By now you've probably heard. A large portion of the world's computer processors are vulnerable to at least one of two exploits that render them susceptible to hackers. But what, exactly, is going on — and what can you do to protect yourself?

While the answer to the first question is complicated, thankfully the answer to the second isn't. It turns out that companies like Google and Microsoft have been working behind the scenes to create patches for what the security community has named Meltdown and Spectre.

But we're not out of the woods yet, and, depending on your operating system, you still need to take some proactive measures to make sure your data is safe.

What's in a name: Meltdown and Spectre
One of the reasons this latest threat is so complicated is because it's actually multiple vulnerabilities that were unveiled at the same time. They're similar in some ways, but differ in important others — a fact hinted at by their names.

According to researchers, Meltdown "basically melts security boundaries which are normally enforced by the hardware." Spectre, meanwhile, "breaks the isolation between different applications" allowing "an attacker to trick error-free programs, which follow best practices, into leaking their secrets."

And what does that actually mean? Essentially, either of these vulnerabilities could be theoretically exploited to steal sensitive data, like passwords, off your computer. Spectre is also a threat to your smartphone, so no escape there. 
Furthermore, while Meltdown can be mostly mitigated with software patches, it is thought only certain exploitations of Spectre can be stopped in this manner. In other words, the latter is going to haunt us for some time and either could potentially require new processors for a complete fix (maybe).

So, who has patched?
Companies, if they haven't already, are rushing to release the aforementioned "mitigations" against possible attacks that could exploit Meltdown or Spectre (a helpful patch list can be found on the Computer Emergency Response Team site). Why mitigations? Well, because the patches and updates mitigate the risk — but might not remove it completely.   

Microsoft, on Jan. 3, released an update for devices running Windows 10 that was downloaded and installed automatically.

Google, for its part, issued a lengthy blog post on the same day detailing all the steps it had taken to protect users against both Spectre (Variant 1 and 2) and Meltdown (Variant 3). While a lot of that work happened behind the scenes, there are still some actions you need to take yourself. For example, you should definitely enable site isolation on Chrome.

Android devices with the most recent security updates are also protected from the above mentioned variants.

Apple was a little late to the customer-facing party, but on Jan. 4 made it clear that it is indeed paying attention. Specifically, the company said that — just like with its competitors — its products are at risk. That includes "all Mac systems and iOS devices," to be exact.

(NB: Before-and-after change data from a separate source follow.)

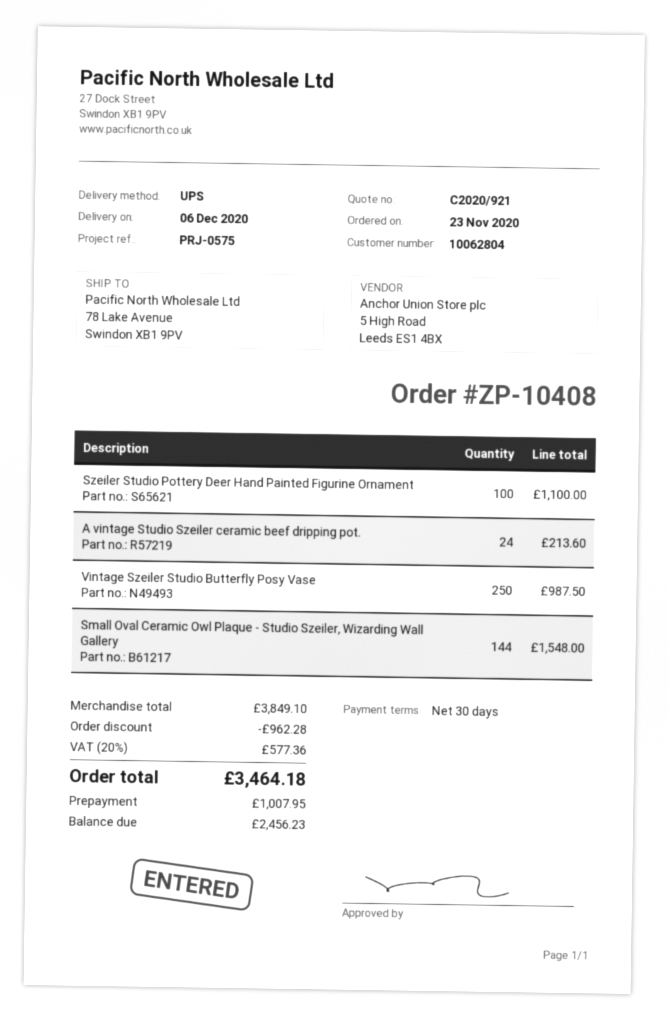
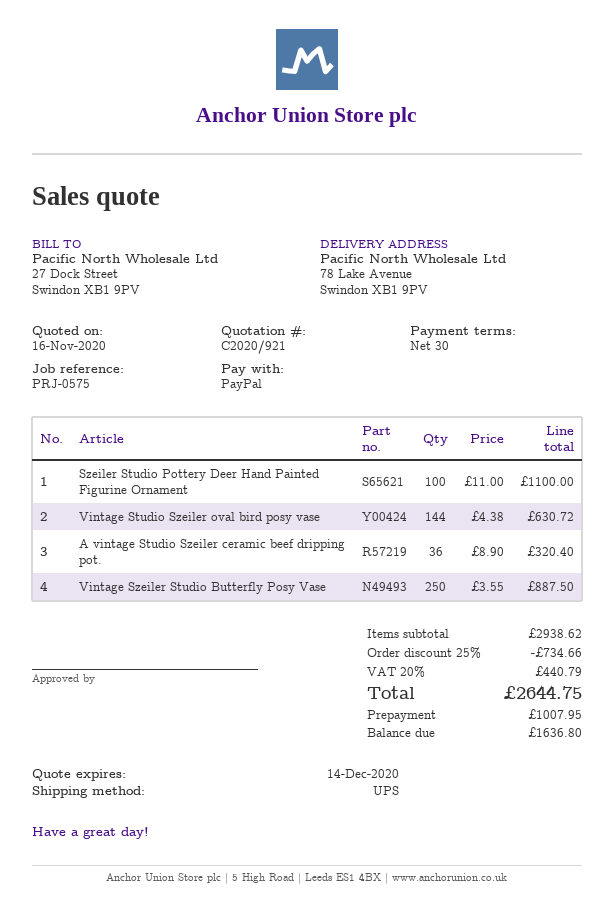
A vintage Studio Szeiler ceramic beef dripping pot.: 24 for 213.60 -> 36 for 320.40
Vintage Szeiler Studio Butterfly Posy Vase: 250 for 987.50 -> 250 for 887.50
Small Oval Ceramic Owl Plaque - Studio Szeiler, Wizarding Wall Gallery: 144 for 1548.00 -> none
Vintage Studio Szeiler oval bird posy vase: none -> 144 for 630.72
subtotal: 3849.10 -> 2938.62
discount: 962.28 -> 734.66
tax: 20% = 577.36 -> 20% = 440.79
total: 3464.18 -> 2644.75
balance: 2456.23 -> 1636.80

But wait, there's good news! Patches to help defend against Meltdown were released in iOS 11.2, macOS 10.13.2, and tvOS 11.2, and Spectre-focused patches for Safari should be hitting "in the coming days."

What do I need to do?
Meltdown and Spectre are the real deal, and rightly have security professionals concerned. However, at this time there are plenty of things you can do to protect yourself that don't involve buying a new computer.

Security researcher Matt Tait writes that, at least when it comes to Meltdown, typical computer users can mostly breathe easy. First and foremost, make sure your system is up to date. Download any all all patches for your operating system and browser of choice.

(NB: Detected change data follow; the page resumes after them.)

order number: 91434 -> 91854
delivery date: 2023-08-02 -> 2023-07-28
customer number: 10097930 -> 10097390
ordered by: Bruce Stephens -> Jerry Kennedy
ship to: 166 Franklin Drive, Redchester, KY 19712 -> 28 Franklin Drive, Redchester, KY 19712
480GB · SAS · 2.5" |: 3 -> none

But, because more updates are coming down the pike, you're not done. Be on the lookout for any and all future security releases and make sure to install them immediately. Don't pull the classic "remind me later" bit.

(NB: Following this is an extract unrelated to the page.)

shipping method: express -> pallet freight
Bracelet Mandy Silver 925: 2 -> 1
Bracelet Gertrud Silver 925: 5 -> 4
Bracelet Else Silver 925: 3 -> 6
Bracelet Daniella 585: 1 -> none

And what about Spectre? This one is a little trickier.

"Spectre is harder to exploit than Meltdown, but it is also harder to mitigate," explain the researchers behind the discovery. "However, it is possible to prevent specific known exploits based on Spectre through software patches."

In other words, while nothing is perfect, much of the same advice applies as with Meltdown: update, update, update.

Which, well, has always been good advice.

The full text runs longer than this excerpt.